Let me actually look at what qemu does ...
qemu has partial support for NBD URIs
(
https://github.com/NetworkBlockDevice/nbd/blob/master/doc/uri.md)
It supports nbd://, nbd+unix://, and nbd+tcp:// (non-standard).
It supports server, port, export name, and ?socket.
It doesn't support TLS username or any tls-* parameters, but since it
doesn't support nbds:// (ie. TLS) via URIs that doesn't matter at the
moment.
tls-certificates and tls-psk-file are strictly libnbd extensions, and
libnbd doesn't support tls-type=anon|x509|psk.
So there's a bit of work for both libnbd & qemu to get fully compliant
TLS support.
Using the separate -object argument is painful and obscure for users.

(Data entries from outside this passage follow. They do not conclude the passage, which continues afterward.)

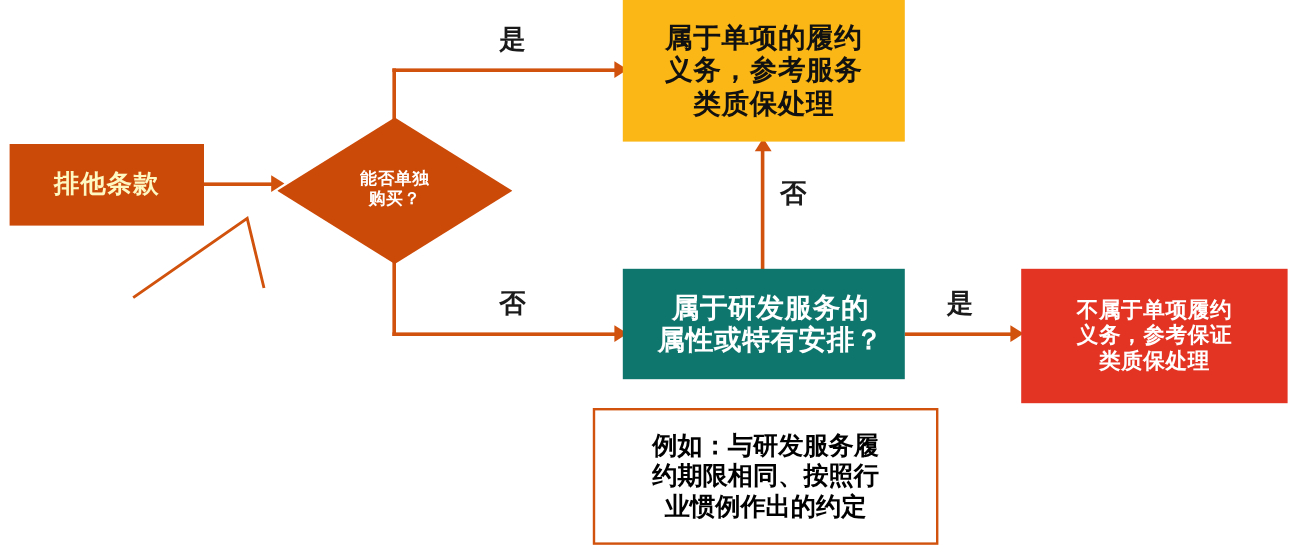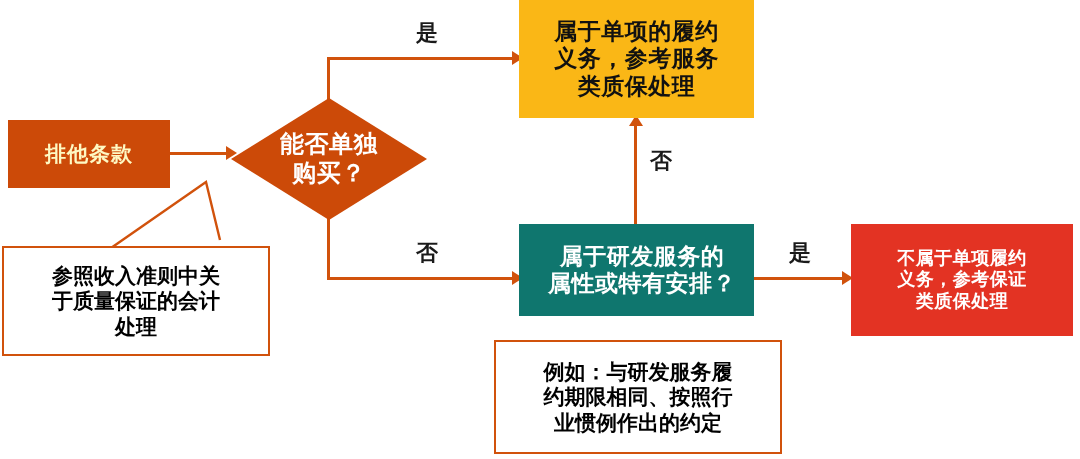"能否单独" #node-decision-label { font-family: none -> Liberation Serif, serif; font-size: 24px -> 14px }
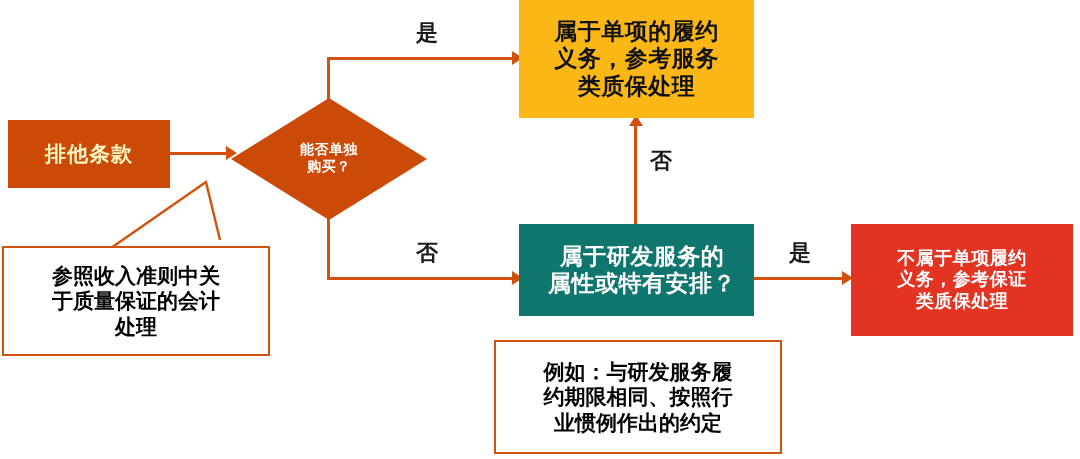"参照收入准则中关" div.callout { html: <div>参照收入准则中关 于质量保证的会计 处理</div> -> none }
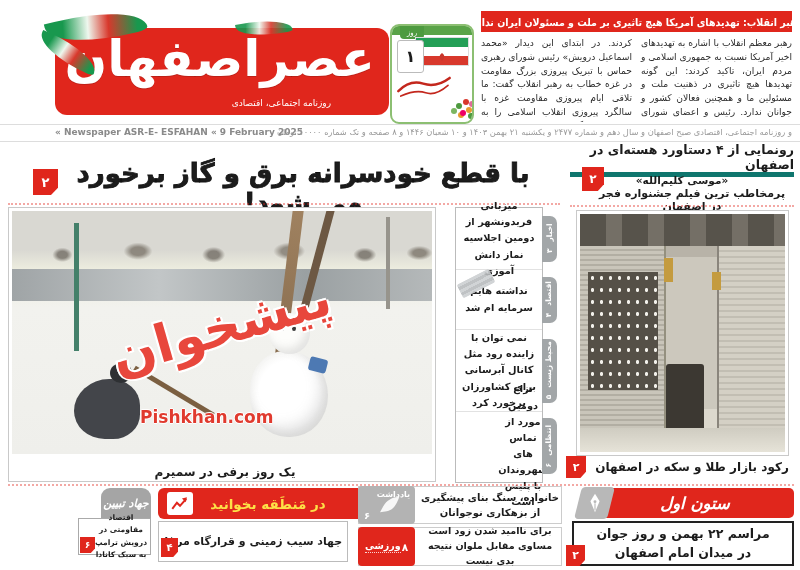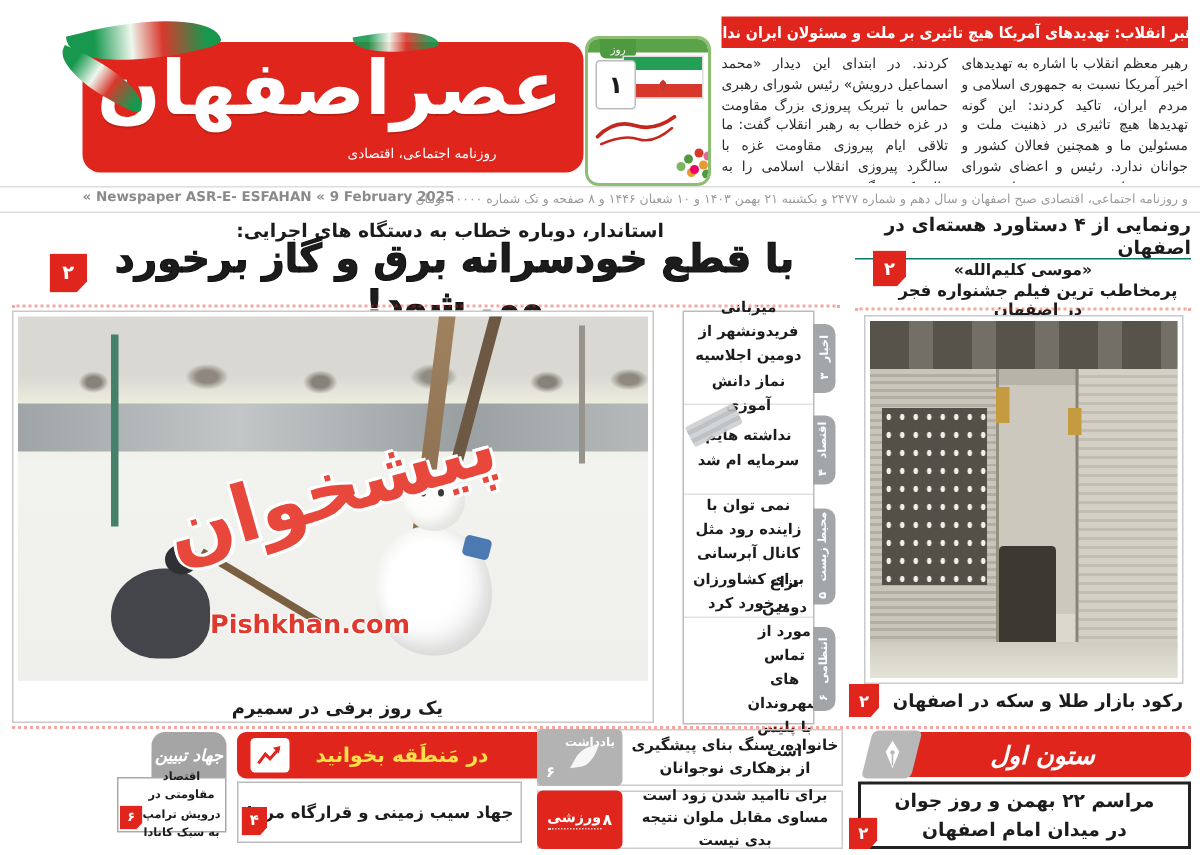"استاندار، دوباره خطاب به دستگاه" div.abs { html: <div>استاندار، دوباره خطاب به دستگاه های اجرایی:</div> -> none }
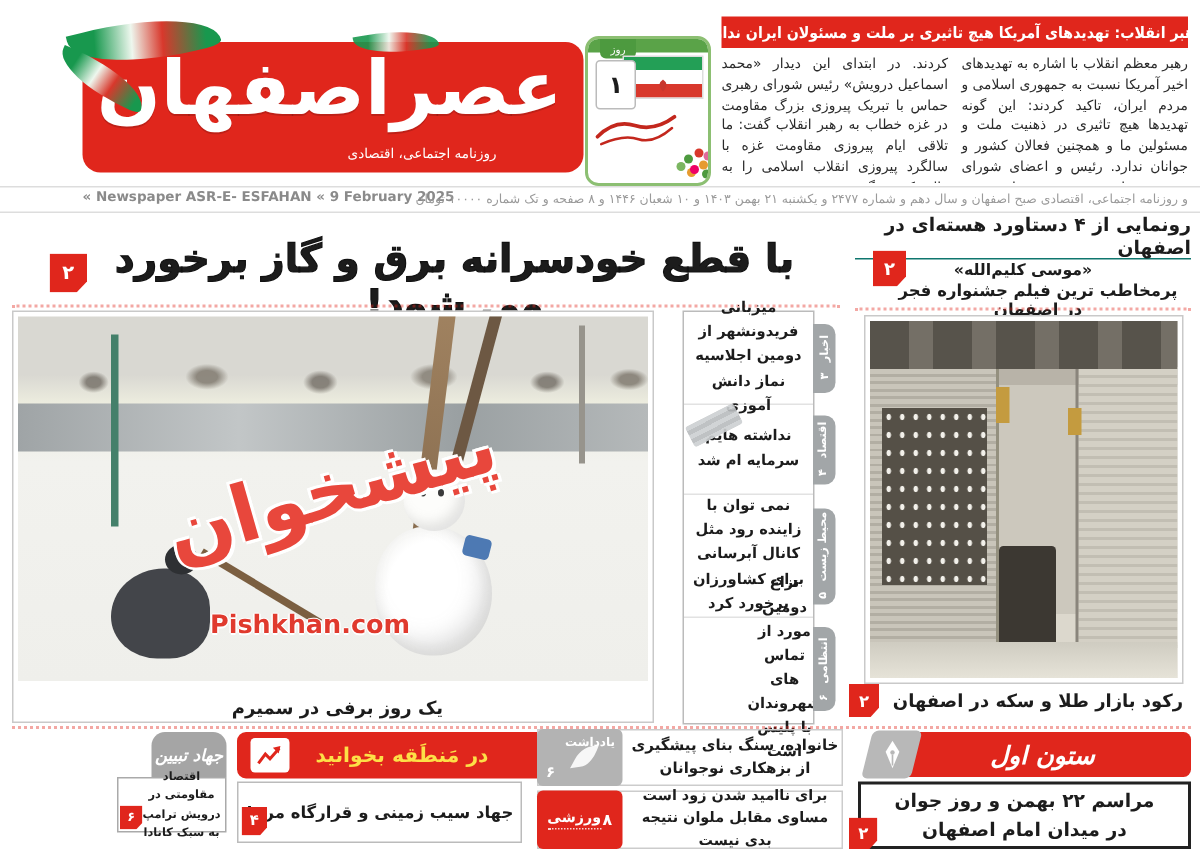"رونمایی از ۴ دستاورد هسته‌ای" .rc-box1 { border-bottom: 1px solid #0f766e -> 5px solid #0f766e }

Is there a reason why qemu could never support tls-certificates=<path>
or tls-psk-file=<filename> in future? For example that it's
architecturally difficult for qemu to work this way?
There are a bunch of TLS parameters beyond merely the path, and
many places which use TLS in QEMU. By separating out the specification
of TLS credentials, from the individual consumers, we avoid having to
repeat the addition of many different TLS config parameters across
many different locations in the code, and thus ensure a consistent
way to configure TLS that "just works" everywhere in QEMU.